# Basic Integration question

• Dec 11th 2012, 09:22 AM
asilvester635
Basic Integration question
Heres what i got so far....
I got
= u^2(u^3 + 2)^1/2
= (u^5 + 2u^2)^1/2 (DID I DO IT RIGHT?)
• Dec 11th 2012, 09:30 AM
ebaines
Re: Basic Integration question
Quote:

Originally Posted by asilvester635
Heres what i got so far....
I got
= u^2(u^3 + 2)^1/2
= (u^5 + 2u^2)^1/2 (DID I DO IT RIGHT?)

No - not right. when you bring u^2 inside the radical it becomes u^4, so the result is $\displaystyle u^2 \sqrt{u^3+2} = \sqrt{u^7+2u^4}$. However - this is not the way to proceed to solve this integral.

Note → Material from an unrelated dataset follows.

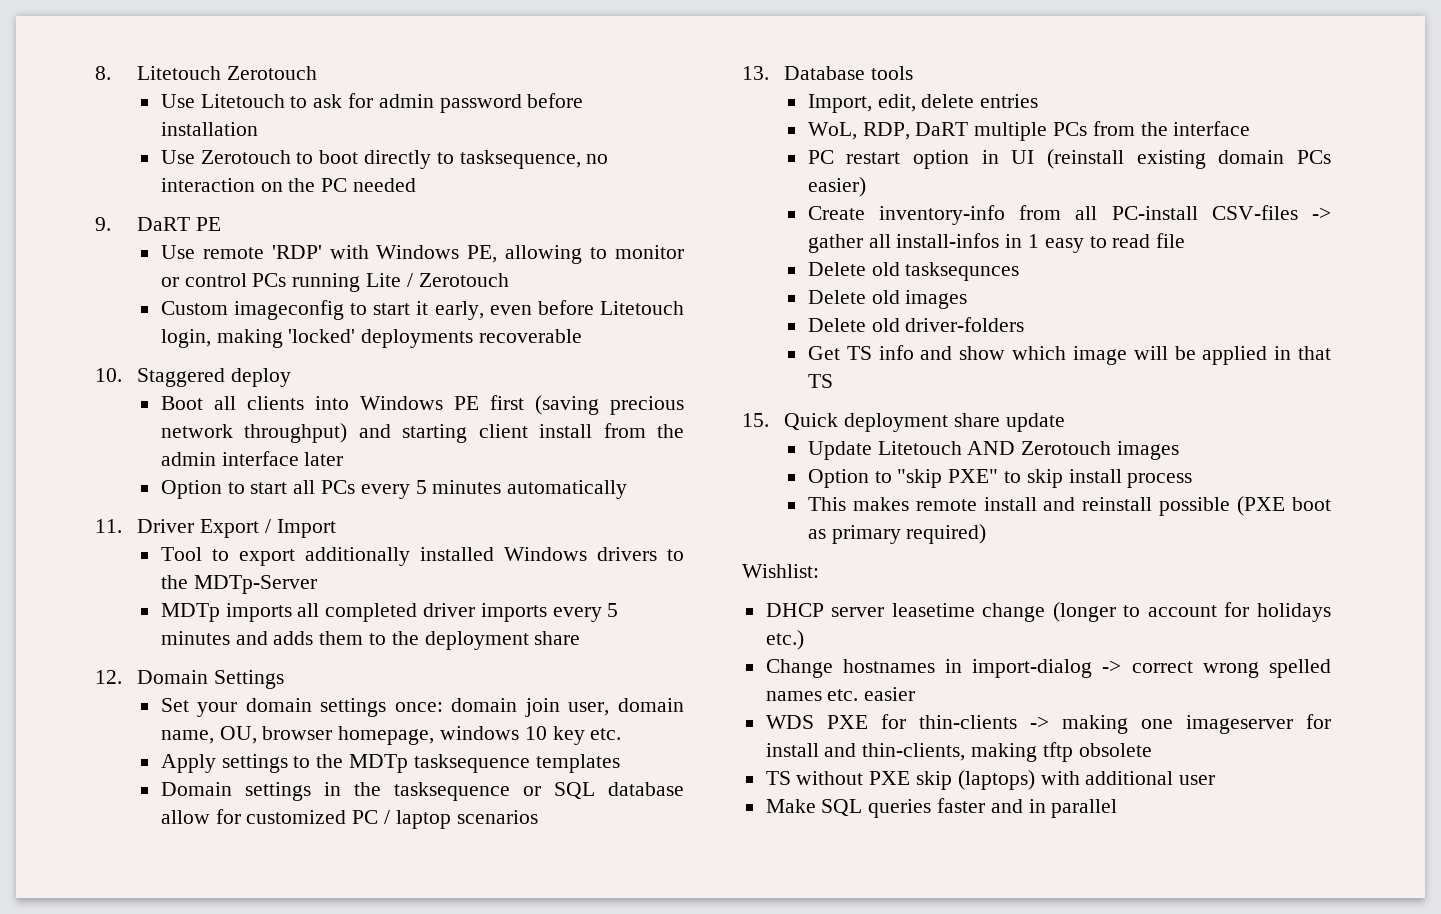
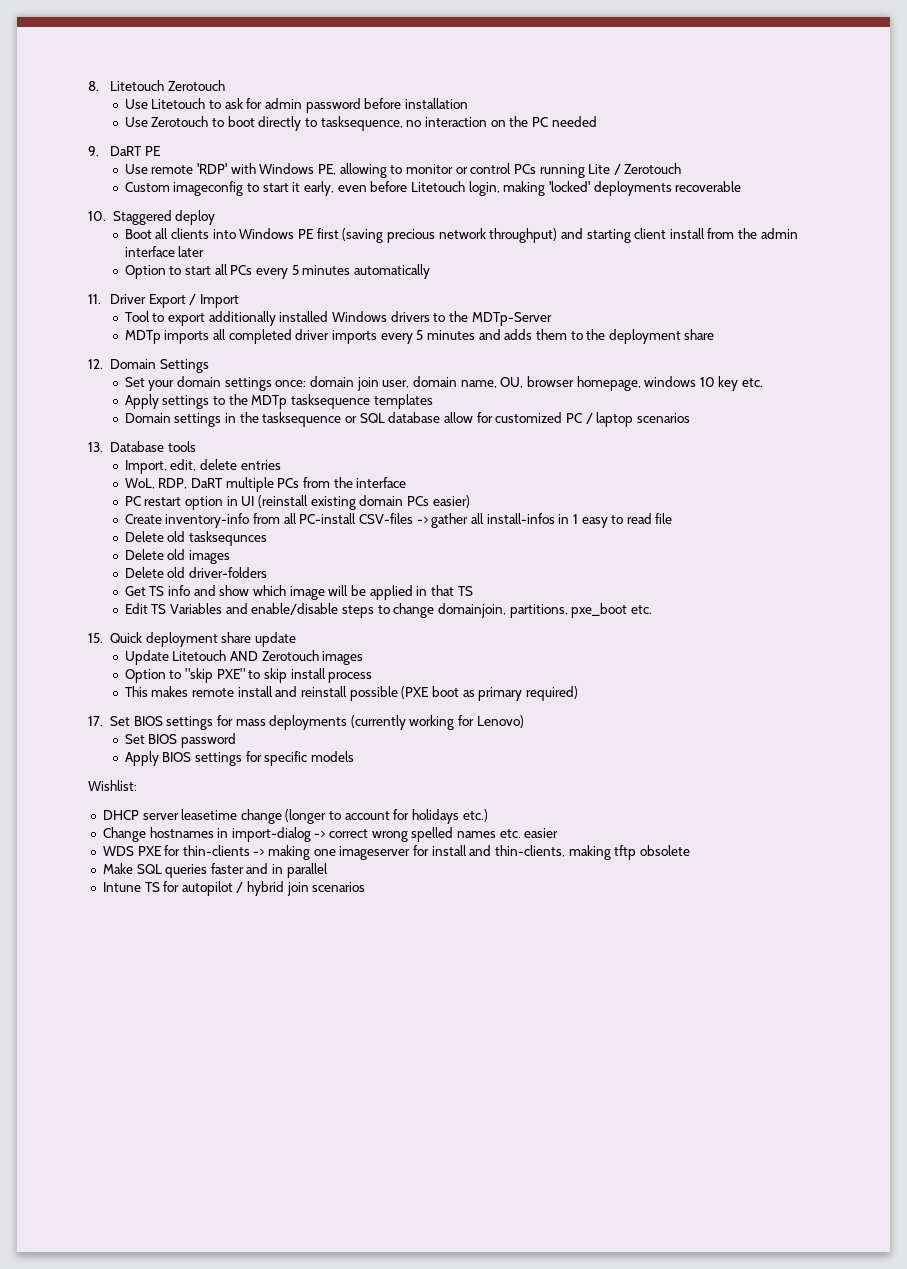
(833, 381) none -> [124,603,652,618] // Edit TS Variables and enable/disable steps to change domainjoin, partitions, pxe_boot etc.
(987, 534) none -> [88,715,524,730] [124,733,237,748] [124,751,354,766] // 17. Set BIOS settings for mass deployments (currently working for Lenovo) // Set BIOS password // Apply BIOS settings for specific models
[765,770,1216,790] // TS without PXE skip (laptops) with additional user -> (690, 850) none
(1118, 808) none -> [102,881,366,896] // Intune TS for autopilot / hybrid join scenarios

Try this instead: substitute $\displaystyle w = u^3+2$ and see what you get.
• Dec 11th 2012, 09:34 AM
asilvester635
Re: Basic Integration question
i got this (u^2)(w^1/2) is that what you meant?
• Dec 11th 2012, 09:58 AM
ebaines
Re: Basic Integration question
If $\displaystyle w = u^3+2$, then $\displaystyle dw = 3u^2 du$, or $\displaystyle \frac 1 3 dw = u^2 du$. So $\displaystyle \int u^2 \sqrt{u^3+2}du = \int \frac 1 3 \sqrt w dw$

Can you take it from here?
• Dec 11th 2012, 10:04 AM
asilvester635
Re: Basic Integration question
sorry im lost... this is not how i learned it....
• Dec 11th 2012, 10:46 AM
skeeter
Re: Basic Integration question
Quote:

Originally Posted by asilvester635
sorry im lost... this is not how i learned it....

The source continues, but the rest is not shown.